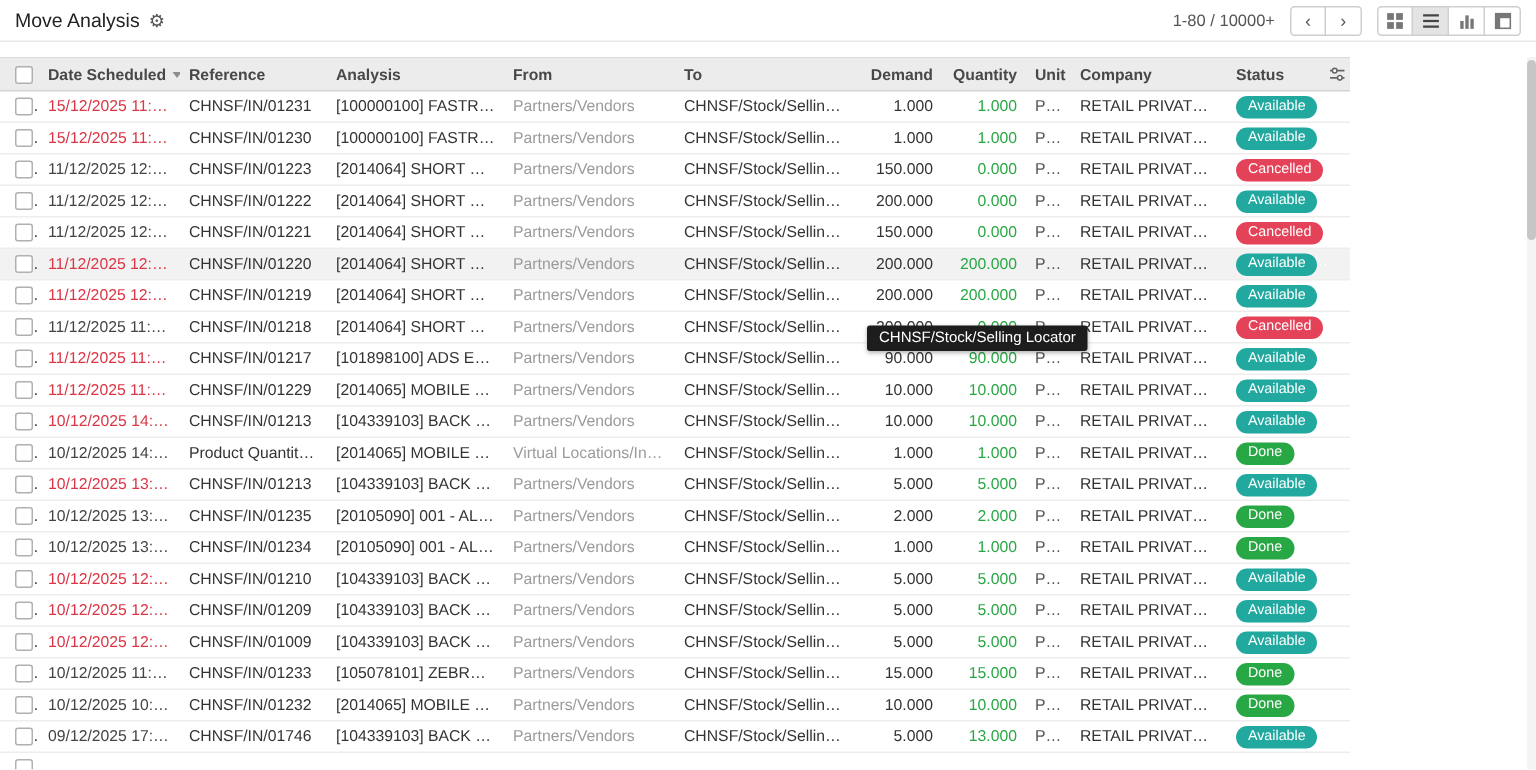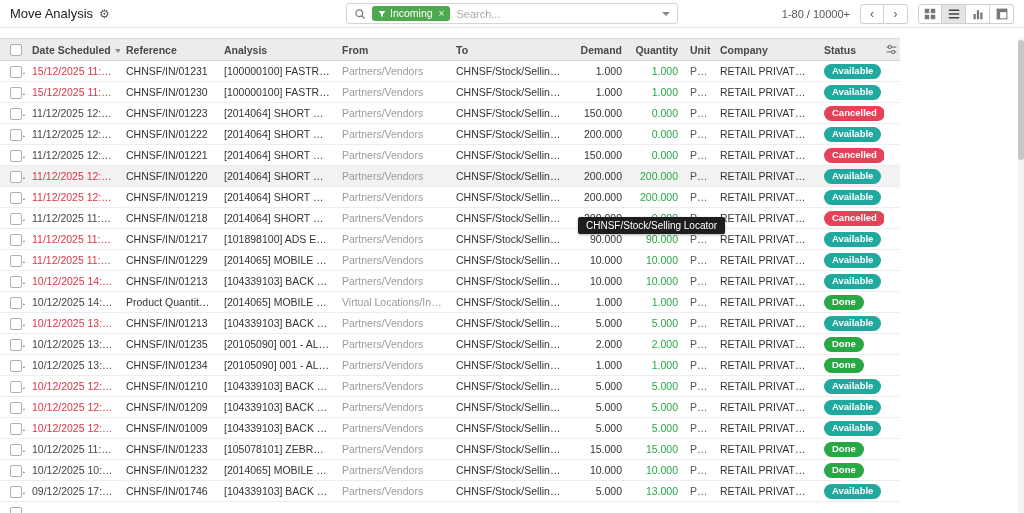--- a/index.html
+++ b/index.html
@@ -98,21 +98,21 @@
     display: inline-block; width: 12px; height: 12px; border: 1px solid #b0b0b0;
     border-radius: 2px; background: #fff; vertical-align: middle; cursor: pointer;
   }
   td.c-date { color: #444; }
   td.c-date.late { color: var(--late-red); }
   td.c-from { color: #9b9b9b; }
   td.c-qty { color: var(--qty-green); }
   td.c-unit { color: #555; }
   .badge {
     display: inline-block; padding: 1px 8px 2px; border-radius: 10px;
-    color: #fff; font-size: 9.5px; font-weight: 700; line-height: 12px;
+    color: #fff; font-size: 9.5px; font-weight: 400; line-height: 12px;
   }
   .badge.available { background: var(--badge-available); }
   .badge.done      { background: var(--badge-done); }
   .badge.cancelled { background: var(--badge-cancelled); }
   tr.partial td { border-bottom: none; }
 
   
   .tooltip {
     position: absolute; left: 578px; top: 189px; z-index: 20;
     background: #1d1d1d; color: #fff; font-size: 10px; padding: 3px 8px;
@@ -133,39 +133,20 @@
 </style>
 </head>
 <body>
 
 <div class="topbar">
   <div class="tb-left">
     <span class="app-title">Move Analysis</span>
     <span class="gear">⚙</span>
   </div>
 
-  <div class="searchbox">
-    <span>
-      <svg width="12" height="12" viewBox="0 0 16 16">
-          <circle cx="7" cy="7" r="4.5" fill="none" stroke="#777" stroke-width="1.6"></circle>
-          <line x1="10.6" y1="10.6" x2="14" y2="14" stroke="#777" stroke-width="1.6"></line>
-        </svg>
-    </span>
-    <span class="facet">
-      <span>
-        <svg width="8" height="8" viewBox="0 0 16 16">
-            <path d="M1 2h14L10 8v6l-4-2V8L1 2z" fill="#ffffff"></path>
-          </svg>
-      </span>
-      <span>Incoming</span>
-      <span class="facet-x">×</span>
-    </span>
-    <span class="search-placeholder">Search...</span>
-    <span class="caret-down"></span>
-  </div>
 
   <div class="tb-right">
     <span class="pager-text">1-80 / 10000+</span>
     <span class="btn-group">
       <button>‹</button>
       <button>›</button>
     </span>
     <span class="btn-group">
       <button>
         <svg width="12" height="12" viewBox="0 0 16 16" fill="#777">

--------

Required work:
Transcribe each line of the material above verbatim, but do not include the images.

Response box:
--- a/index.html
+++ b/index.html
@@ -98,21 +98,21 @@
     display: inline-block; width: 12px; height: 12px; border: 1px solid #b0b0b0;
     border-radius: 2px; background: #fff; vertical-align: middle; cursor: pointer;
   }
   td.c-date { color: #444; }
   td.c-date.late { color: var(--late-red); }
   td.c-from { color: #9b9b9b; }
   td.c-qty { color: var(--qty-green); }
   td.c-unit { color: #555; }
   .badge {
     display: inline-block; padding: 1px 8px 2px; border-radius: 10px;
-    color: #fff; font-size: 9.5px; font-weight: 700; line-height: 12px;
+    color: #fff; font-size: 9.5px; font-weight: 400; line-height: 12px;
   }
   .badge.available { background: var(--badge-available); }
   .badge.done      { background: var(--badge-done); }
   .badge.cancelled { background: var(--badge-cancelled); }
   tr.partial td { border-bottom: none; }
 
   
   .tooltip {
     position: absolute; left: 578px; top: 189px; z-index: 20;
     background: #1d1d1d; color: #fff; font-size: 10px; padding: 3px 8px;
@@ -133,39 +133,20 @@
 </style>
 </head>
 <body>
 
 <div class="topbar">
   <div class="tb-left">
     <span class="app-title">Move Analysis</span>
     <span class="gear">⚙</span>
   </div>
 
-  <div class="searchbox">
-    <span>
-      <svg width="12" height="12" viewBox="0 0 16 16">
-          <circle cx="7" cy="7" r="4.5" fill="none" stroke="#777" stroke-width="1.6"></circle>
-          <line x1="10.6" y1="10.6" x2="14" y2="14" stroke="#777" stroke-width="1.6"></line>
-        </svg>
-    </span>
-    <span class="facet">
-      <span>
-        <svg width="8" height="8" viewBox="0 0 16 16">
-            <path d="M1 2h14L10 8v6l-4-2V8L1 2z" fill="#ffffff"></path>
-          </svg>
-      </span>
-      <span>Incoming</span>
-      <span class="facet-x">×</span>
-    </span>
-    <span class="search-placeholder">Search...</span>
-    <span class="caret-down"></span>
-  </div>
 
   <div class="tb-right">
     <span class="pager-text">1-80 / 10000+</span>
     <span class="btn-group">
       <button>‹</button>
       <button>›</button>
     </span>
     <span class="btn-group">
       <button>
         <svg width="12" height="12" viewBox="0 0 16 16" fill="#777">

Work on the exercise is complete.